Input data –

───

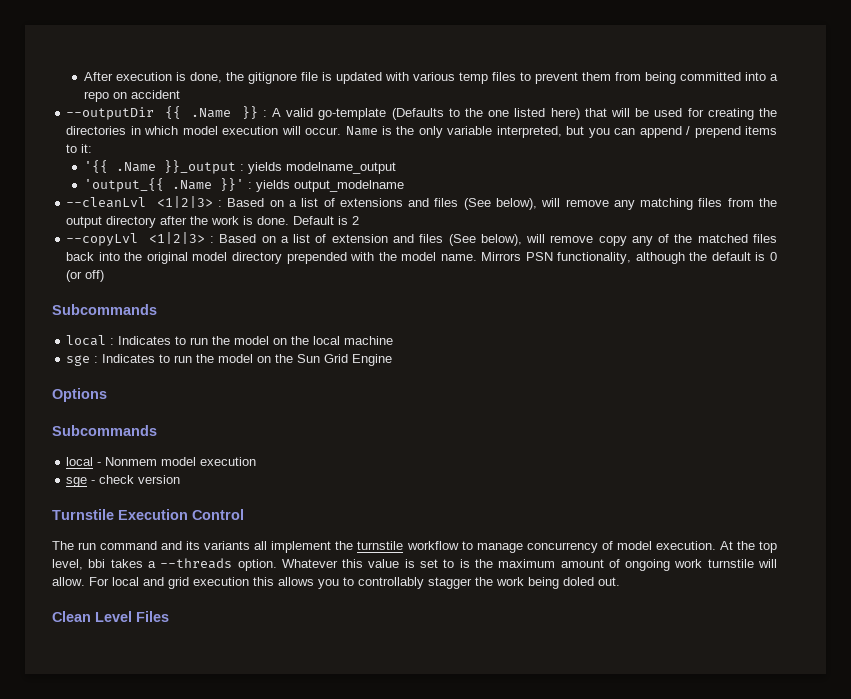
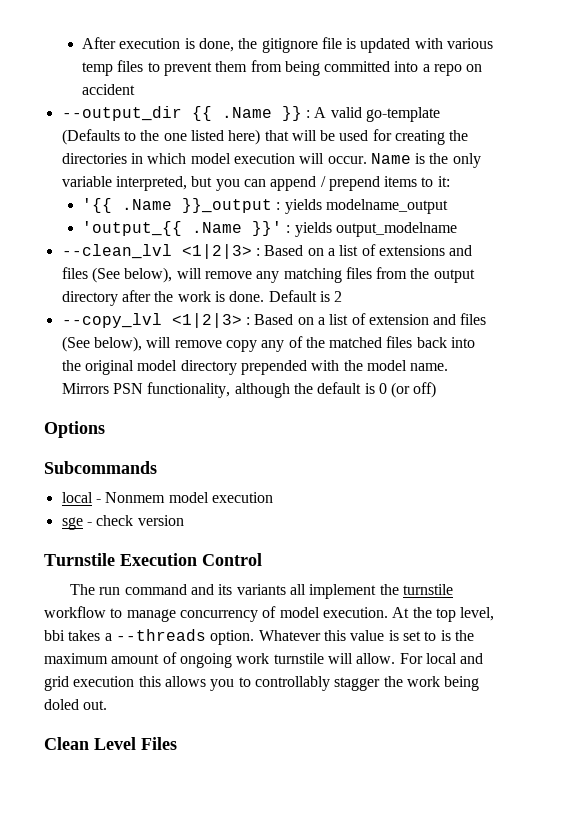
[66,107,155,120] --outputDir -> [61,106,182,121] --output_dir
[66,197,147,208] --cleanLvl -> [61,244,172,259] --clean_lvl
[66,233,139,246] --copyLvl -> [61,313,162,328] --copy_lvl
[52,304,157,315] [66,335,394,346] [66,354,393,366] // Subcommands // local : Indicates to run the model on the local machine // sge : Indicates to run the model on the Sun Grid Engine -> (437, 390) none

───

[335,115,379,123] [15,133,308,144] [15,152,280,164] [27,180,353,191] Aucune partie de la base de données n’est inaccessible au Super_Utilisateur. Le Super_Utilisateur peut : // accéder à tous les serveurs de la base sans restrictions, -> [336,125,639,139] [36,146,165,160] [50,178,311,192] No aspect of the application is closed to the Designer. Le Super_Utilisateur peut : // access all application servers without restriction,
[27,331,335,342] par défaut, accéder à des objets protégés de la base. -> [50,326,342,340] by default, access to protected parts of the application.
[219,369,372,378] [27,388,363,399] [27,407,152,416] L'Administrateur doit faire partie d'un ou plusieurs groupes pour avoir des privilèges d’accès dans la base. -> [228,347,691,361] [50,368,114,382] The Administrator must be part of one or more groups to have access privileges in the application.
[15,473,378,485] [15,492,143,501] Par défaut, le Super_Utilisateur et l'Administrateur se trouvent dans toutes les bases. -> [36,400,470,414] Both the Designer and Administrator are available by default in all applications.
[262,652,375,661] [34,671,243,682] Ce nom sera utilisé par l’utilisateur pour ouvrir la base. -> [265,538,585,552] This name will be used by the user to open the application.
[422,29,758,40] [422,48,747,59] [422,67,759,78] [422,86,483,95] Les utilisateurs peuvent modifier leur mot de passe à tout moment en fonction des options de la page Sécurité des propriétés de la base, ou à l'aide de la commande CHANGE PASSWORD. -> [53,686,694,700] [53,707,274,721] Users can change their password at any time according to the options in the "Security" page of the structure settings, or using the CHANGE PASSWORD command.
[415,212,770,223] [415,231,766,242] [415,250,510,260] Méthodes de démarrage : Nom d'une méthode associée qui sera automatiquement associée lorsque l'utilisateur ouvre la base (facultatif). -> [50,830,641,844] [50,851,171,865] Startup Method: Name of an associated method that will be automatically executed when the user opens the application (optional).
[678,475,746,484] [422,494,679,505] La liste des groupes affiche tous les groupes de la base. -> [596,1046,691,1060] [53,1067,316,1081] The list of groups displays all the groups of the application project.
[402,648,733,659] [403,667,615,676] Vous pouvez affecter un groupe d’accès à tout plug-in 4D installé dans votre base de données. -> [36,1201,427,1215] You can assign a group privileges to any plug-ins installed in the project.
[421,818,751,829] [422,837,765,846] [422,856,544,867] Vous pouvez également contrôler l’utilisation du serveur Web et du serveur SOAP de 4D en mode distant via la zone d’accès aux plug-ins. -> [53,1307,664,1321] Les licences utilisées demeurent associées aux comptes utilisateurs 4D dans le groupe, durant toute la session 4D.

───

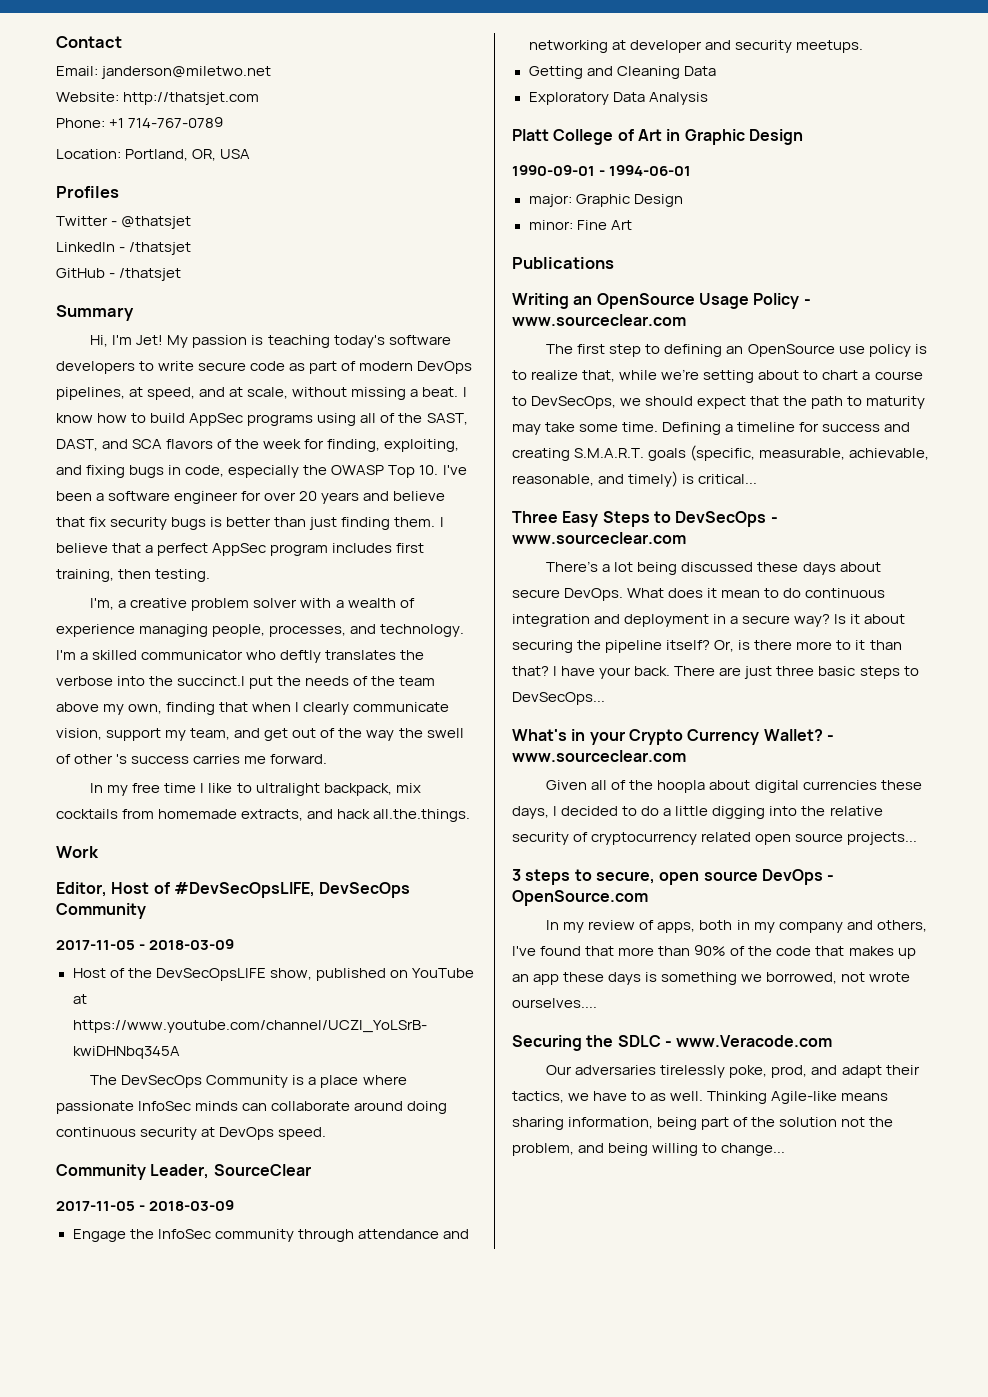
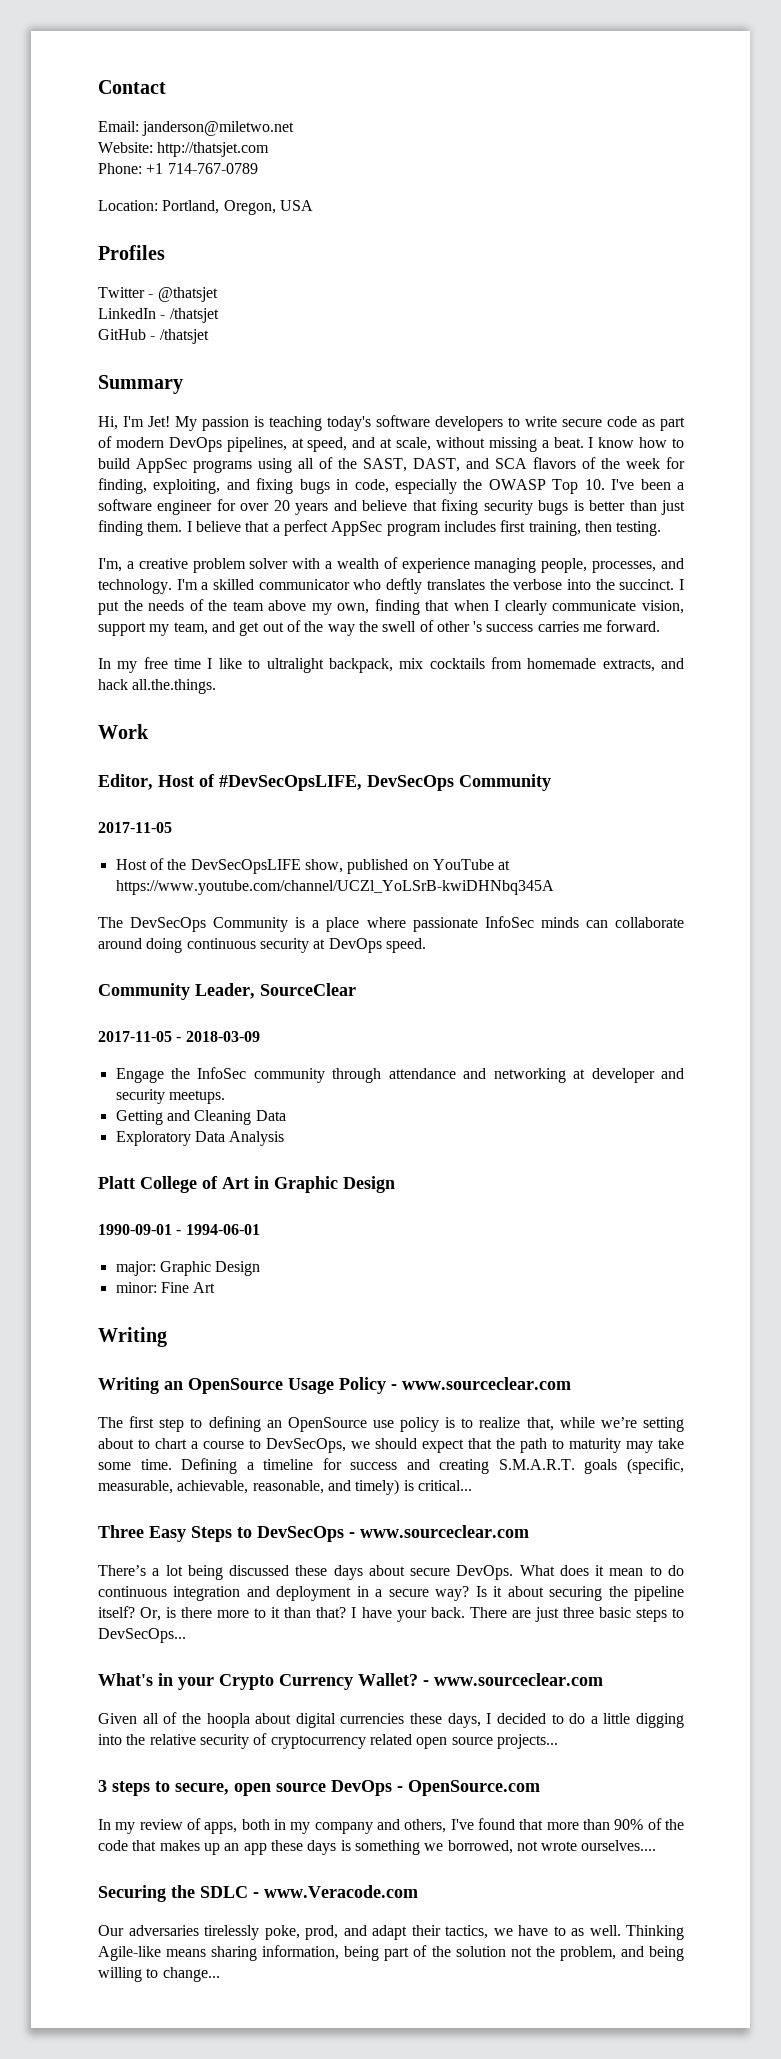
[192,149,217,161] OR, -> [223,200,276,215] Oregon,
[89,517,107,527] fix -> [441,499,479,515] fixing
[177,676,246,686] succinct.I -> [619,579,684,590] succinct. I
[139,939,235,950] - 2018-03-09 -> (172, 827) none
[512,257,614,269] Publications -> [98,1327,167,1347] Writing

───

What the task asks – Beginning with the line that has "[219,369,372,378] [27,388,363,399] [27,407,152,416]" and ending with the line that has "[415,212,770,223] [415,231,766,242] [415,250,510,260]", set down the lines above exactly and include no others.

Solution to the problem –
[219,369,372,378] [27,388,363,399] [27,407,152,416] L'Administrateur doit faire partie d'un ou plusieurs groupes pour avoir des privilèges d’accès dans la base. -> [228,347,691,361] [50,368,114,382] The Administrator must be part of one or more groups to have access privileges in the application.
[15,473,378,485] [15,492,143,501] Par défaut, le Super_Utilisateur et l'Administrateur se trouvent dans toutes les bases. -> [36,400,470,414] Both the Designer and Administrator are available by default in all applications.
[262,652,375,661] [34,671,243,682] Ce nom sera utilisé par l’utilisateur pour ouvrir la base. -> [265,538,585,552] This name will be used by the user to open the application.
[422,29,758,40] [422,48,747,59] [422,67,759,78] [422,86,483,95] Les utilisateurs peuvent modifier leur mot de passe à tout moment en fonction des options de la page Sécurité des propriétés de la base, ou à l'aide de la commande CHANGE PASSWORD. -> [53,686,694,700] [53,707,274,721] Users can change their password at any time according to the options in the "Security" page of the structure settings, or using the CHANGE PASSWORD command.
[415,212,770,223] [415,231,766,242] [415,250,510,260] Méthodes de démarrage : Nom d'une méthode associée qui sera automatiquement associée lorsque l'utilisateur ouvre la base (facultatif). -> [50,830,641,844] [50,851,171,865] Startup Method: Name of an associated method that will be automatically executed when the user opens the application (optional).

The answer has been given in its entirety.